WORK ORDER
A verbatim reproduction of the lines below, from the line containing "2021-09-09: 0.01 -> none" through the line containing "31 Jan 2024: none -> 0.005", both ends included, is the whole required output.

===== DATA TO USE

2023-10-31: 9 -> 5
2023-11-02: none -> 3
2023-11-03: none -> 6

==========
===== DATA TO USE

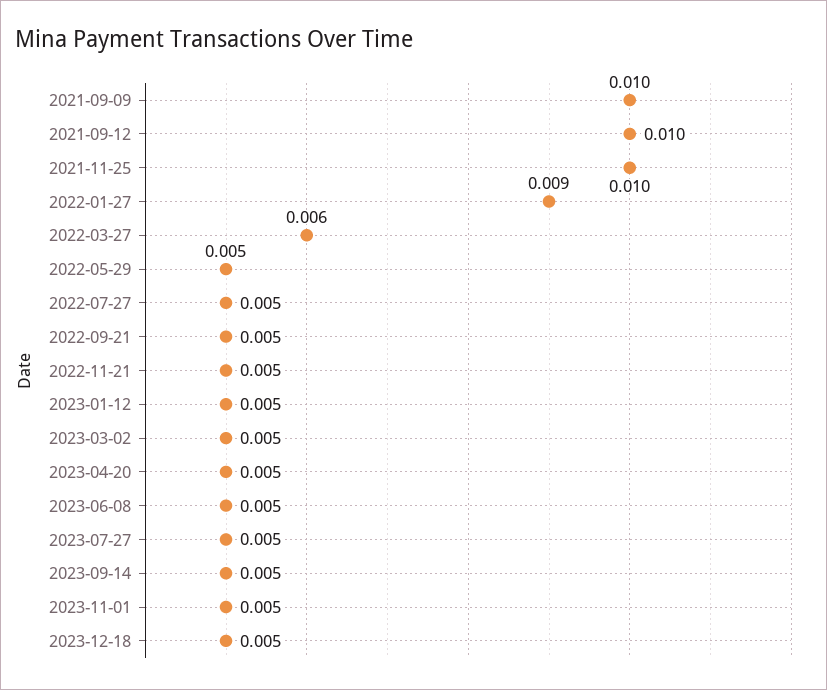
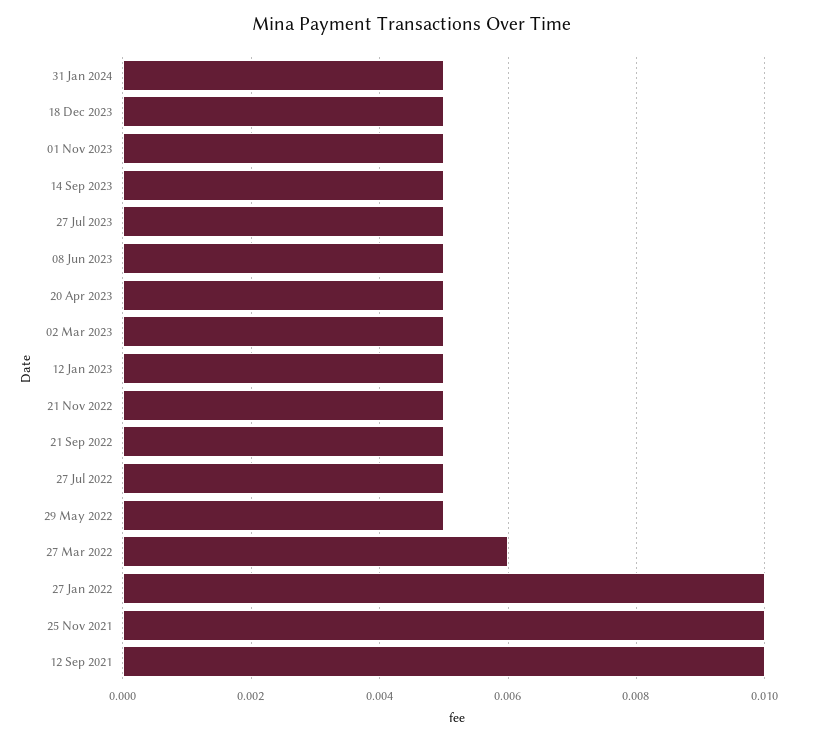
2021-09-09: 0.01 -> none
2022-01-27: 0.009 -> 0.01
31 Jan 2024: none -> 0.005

==========
===== DATA TO USE

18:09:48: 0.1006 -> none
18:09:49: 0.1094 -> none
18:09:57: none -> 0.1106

==========

PROBLEM SOLUTION
2021-09-09: 0.01 -> none
2022-01-27: 0.009 -> 0.01
31 Jan 2024: none -> 0.005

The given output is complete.